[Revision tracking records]
************
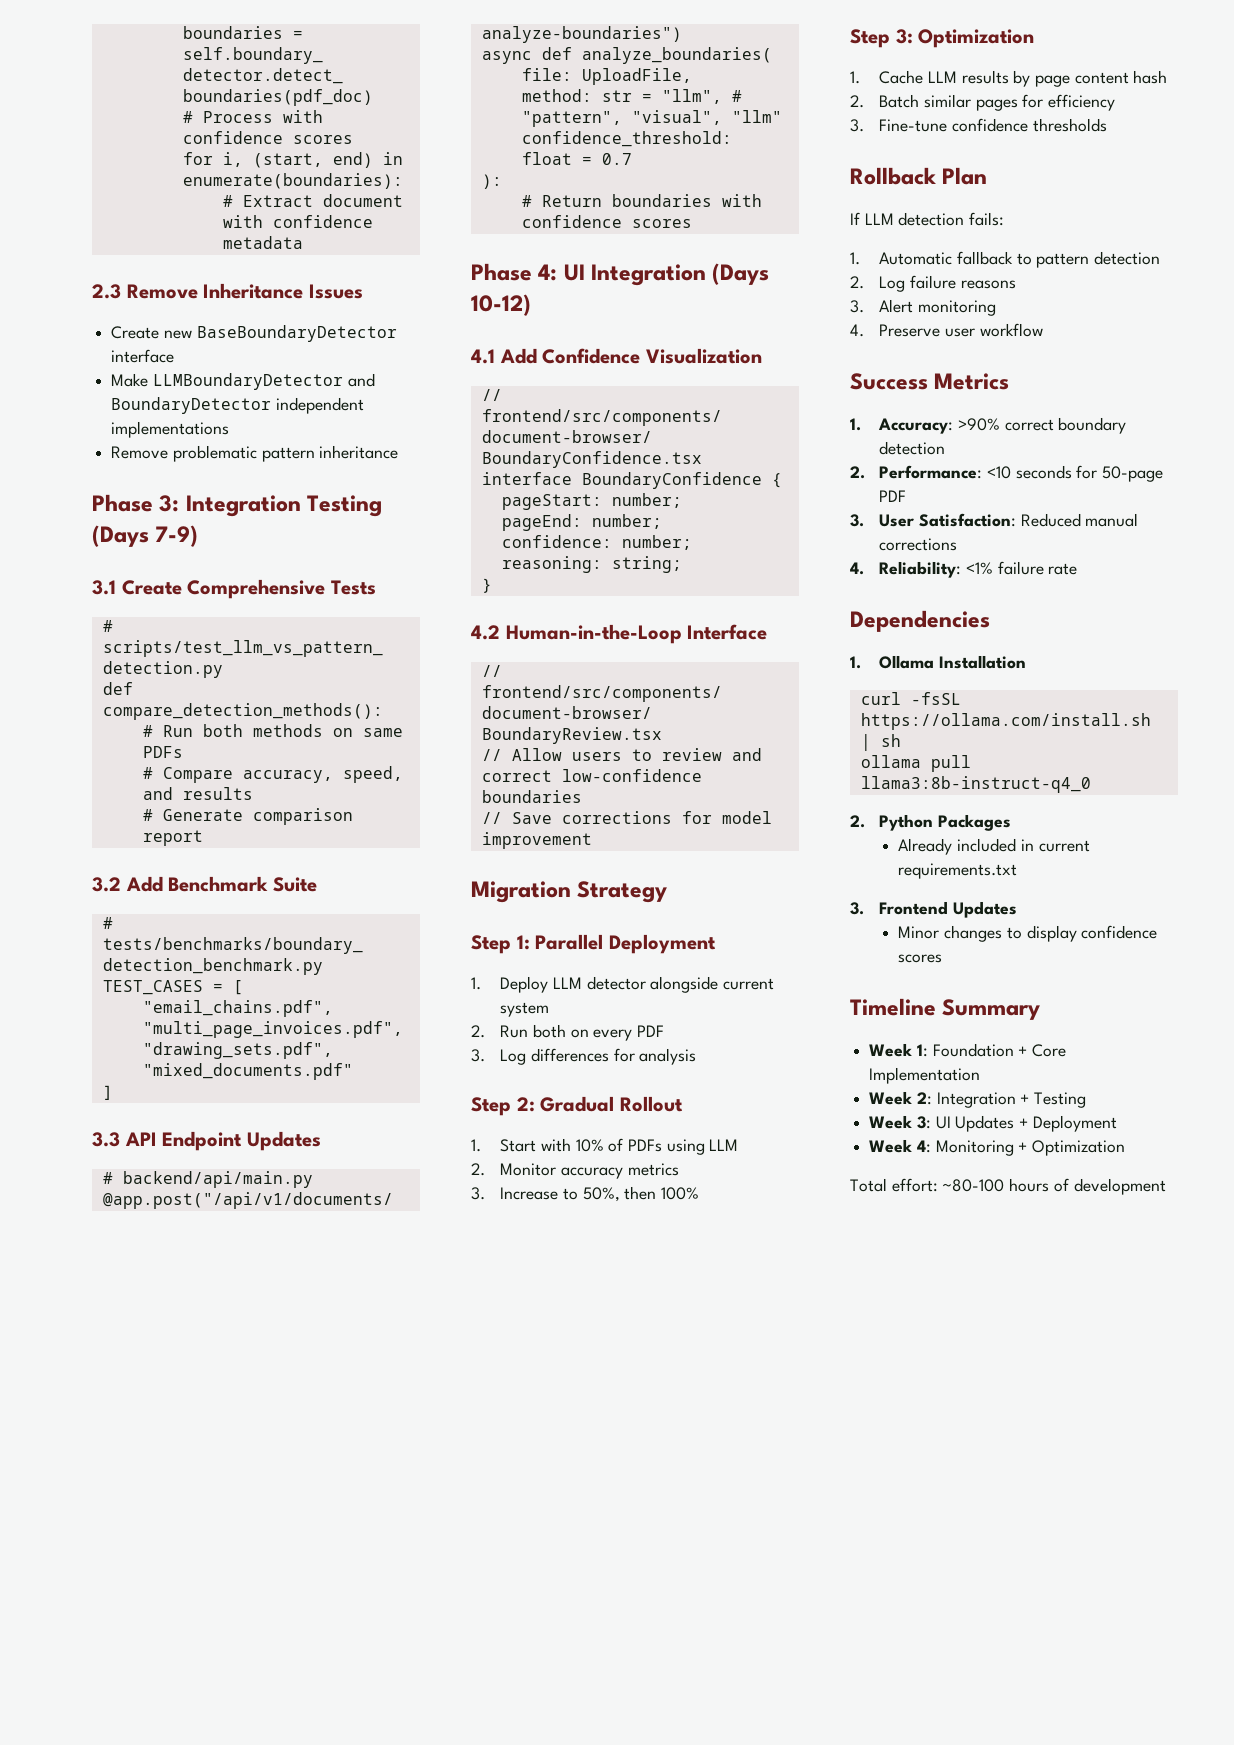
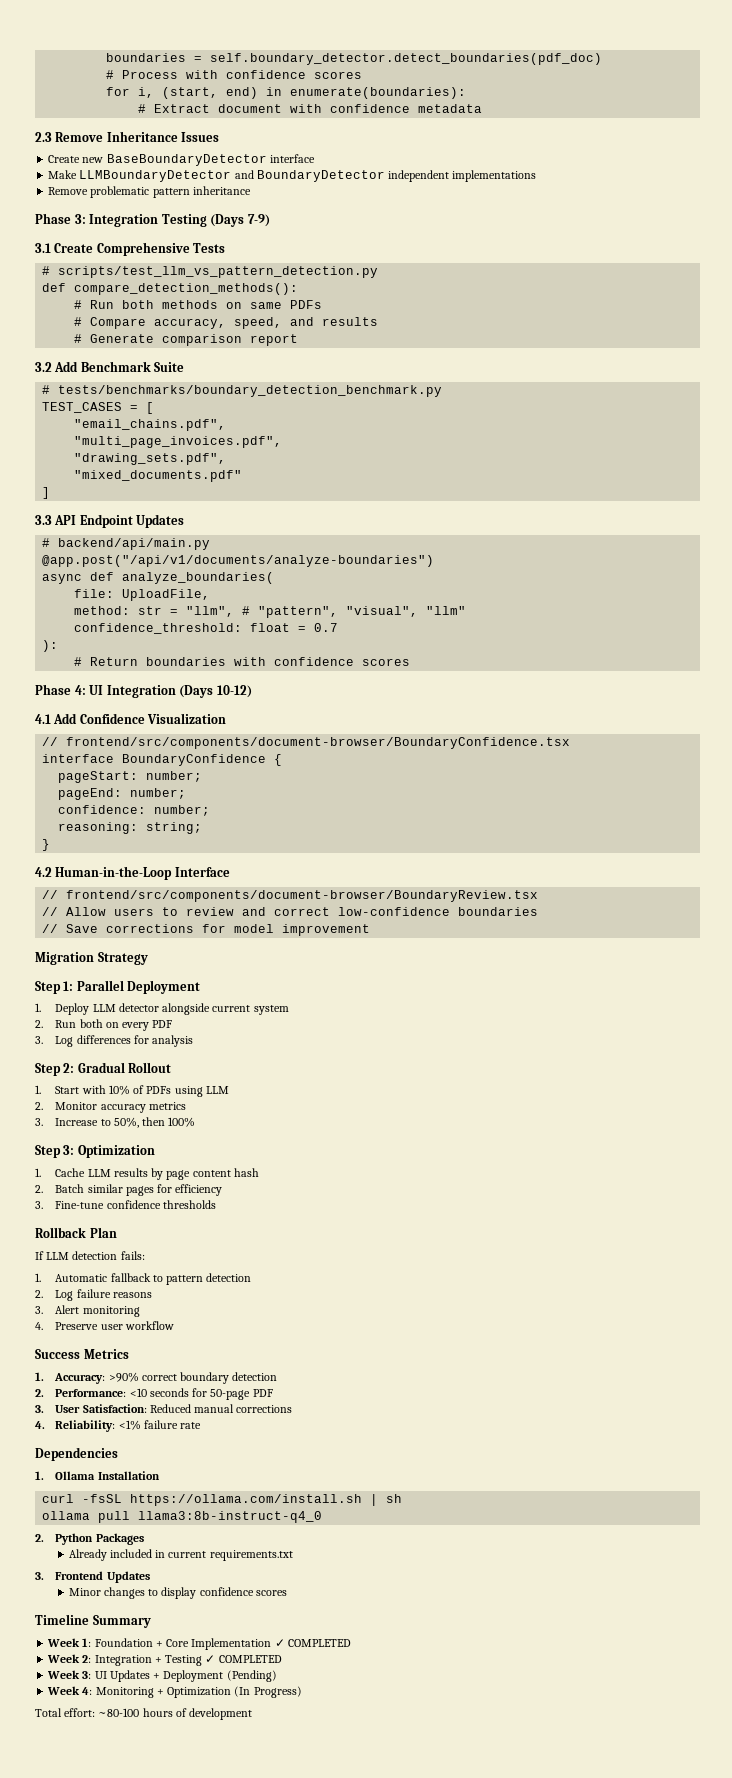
- Week 1: Foundation + Core Implementation
+ Week 1: Foundation + Core Implementation ✓ COMPLETED
- Week 2: Integration + Testing
+ Week 2: Integration + Testing ✓ COMPLETED
- Week 3: UI Updates + Deployment
+ Week 3: UI Updates + Deployment (Pending)
- Week 4: Monitoring + Optimization
+ Week 4: Monitoring + Optimization (In Progress)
************
**DIRECTIONS FOR THIS TASK:** What is needed is an exact copy of all the data, with no images in it.

**ANSWER SECTION:**
- Week 1: Foundation + Core Implementation
+ Week 1: Foundation + Core Implementation ✓ COMPLETED
- Week 2: Integration + Testing
+ Week 2: Integration + Testing ✓ COMPLETED
- Week 3: UI Updates + Deployment
+ Week 3: UI Updates + Deployment (Pending)
- Week 4: Monitoring + Optimization
+ Week 4: Monitoring + Optimization (In Progress)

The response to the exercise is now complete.